Dans le Var, la FNSEA était parvenue en 2019 en tête avec plus de 32 % des voix. Toutefois, moins de 6 points la départagent des JA (26 %), et 8 de la Confédération paysanne (24 %). Le syndicat majoritaire a tout de même obtenu 12 des 18 sièges du collège. Les syndicats minoritaires bataillent auprès du gouvernement pour réformer ce mode de scrutin jugé injuste. Sans succès.

Certaines organisations comme le Modef dénoncent l’opacité que le scrutin permet d’entretenir au sein de ces chambres, en favorisant des dynamiques clientélistes. « Nous avions par exemple proposé de réduire le nombre de sièges par collège, pour éviter de multiplier les petits pouvoirs que les mandats d’élus confèrent. Le rapport de force au niveau des chambres détermine toute l’activité syndicale ensuite : si tu n’es pas du bon côté du manche, tu risques de ne pas avoir accès aux aides, aux terres… » regrette Pierre Couret, membre du bureau du Modef.

Une abstention record en 2019

Les cinq syndicats en lice devront s’accommoder d’une autre variable, inconnue pour le moment : l’abstention. Cette dernière n’a fait que croître au cours des derniers scrutins jusqu’à s’établir en 2019 à 53,6 % pour le collège des chefs d’exploitation et à 71,5 % pour l’ensemble des 2 260 000 électeurs inscrits sur les listes électorales.

Au lendemain des résultats du précédent scrutin, l’ONG Greenpeace avait d’ailleurs estimé qu’une telle abstention était de nature à remettre en question la légitimité des syndicats élus et devait interroger sur les manières de mobiliser davantage, par exemple en invitant la société civile à siéger au sein des chambres d’agriculture.

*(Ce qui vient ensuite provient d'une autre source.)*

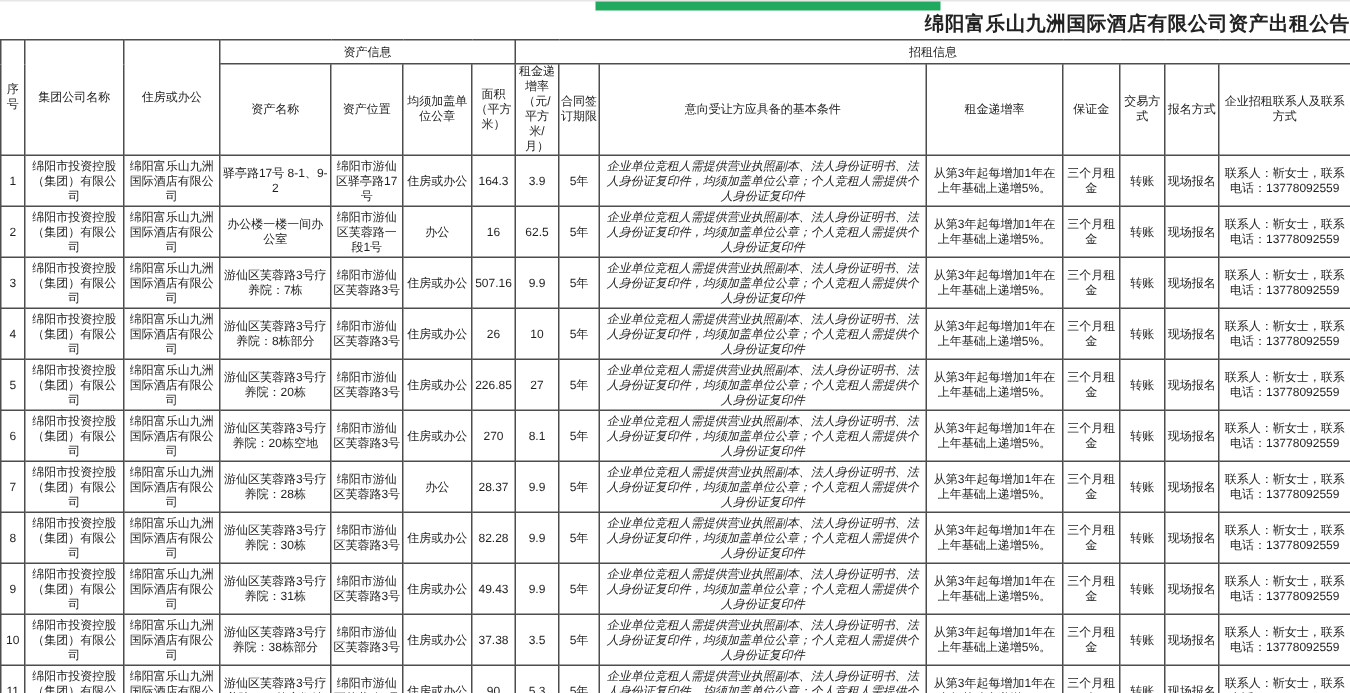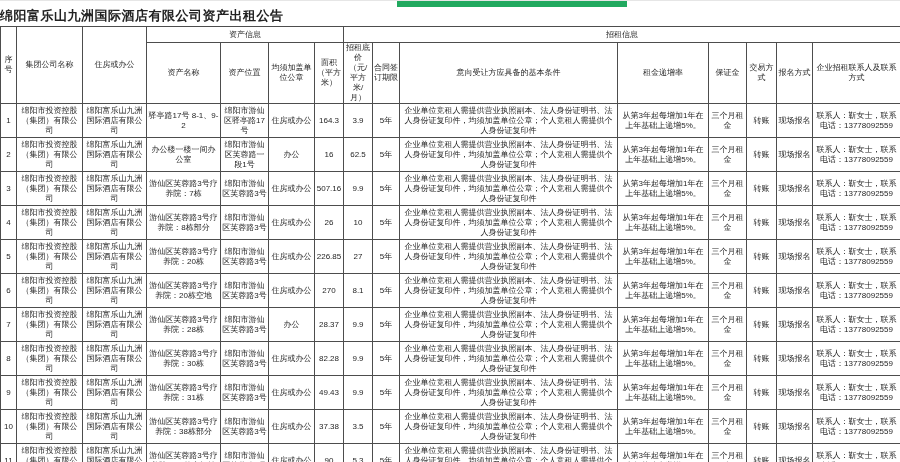--- a/index.html
+++ b/index.html
@@ -25,7 +25,7 @@
   .title {
     position: absolute;
     left: 0; top: 6px; width: 900px;
-    text-align: left;
+    text-align: right;
     font-size: 13px;
     font-weight: bold;
     color: #222;

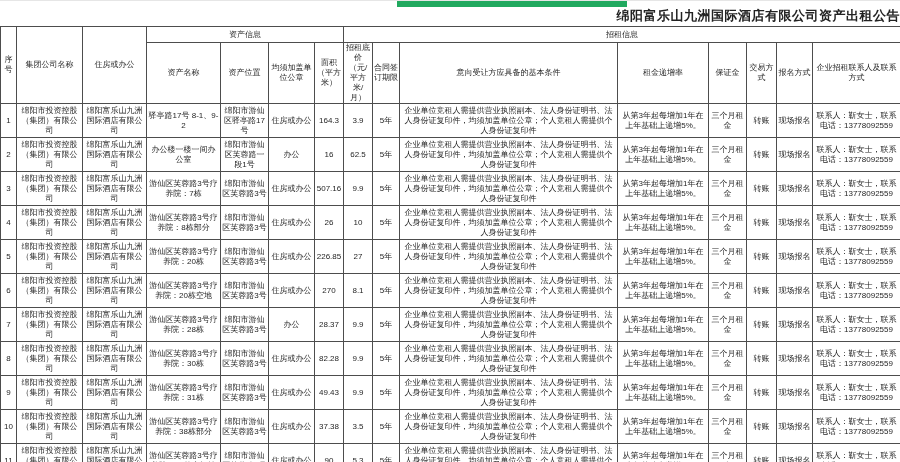--- a/index.html
+++ b/index.html
@@ -101,7 +101,7 @@
       <th>资产位置</th>
       <th>均须加盖单位公章</th>
       <th>面积（平方米）</th>
-      <th>招租底价（元/平方米/月）</th>
+      <th>租金递增率（元/平方米/月）</th>
       <th>合同签订期限</th>
       <th>意向受让方应具备的基本条件</th>
       <th>租金递增率</th>

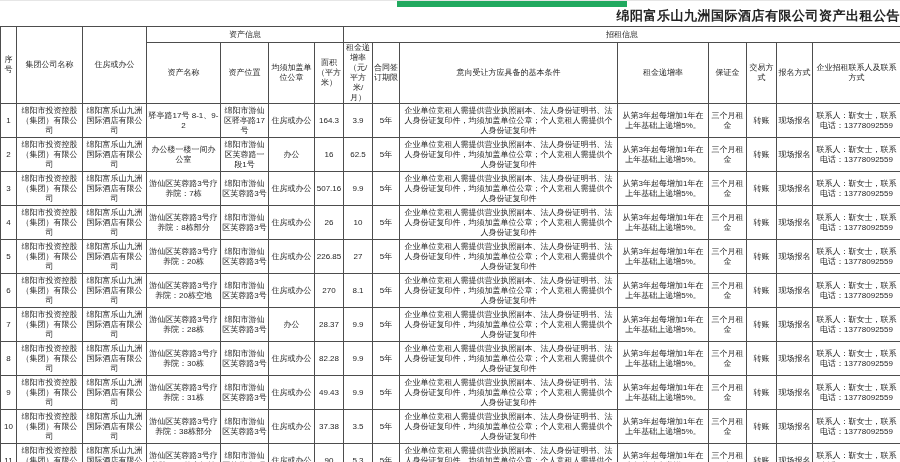--- a/index.html
+++ b/index.html
@@ -55,6 +55,7 @@
     text-align: left;
     padding: 0 3px;
     font-size: 7.5px;
+    font-style: italic;
   }
   td.cell-contact {
     text-align: left;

La tendance se creusera-t-elle cette année, accentuée par le désarroi causé par une année particulièrement difficile pour les exploitants, tant du point de vue des prix que du climat ? Ou les récents épisodes de mobilisation pousseront-ils au contraire les paysans vers les urnes ?

La réponse sera connue le 8 février, lorsque les résultats seront dévoilés. Les élus des chambres d’agriculture départementales, interdépartementales et territoriales devront alors choisir à leur tour les représentants des chambres régionales, en mars.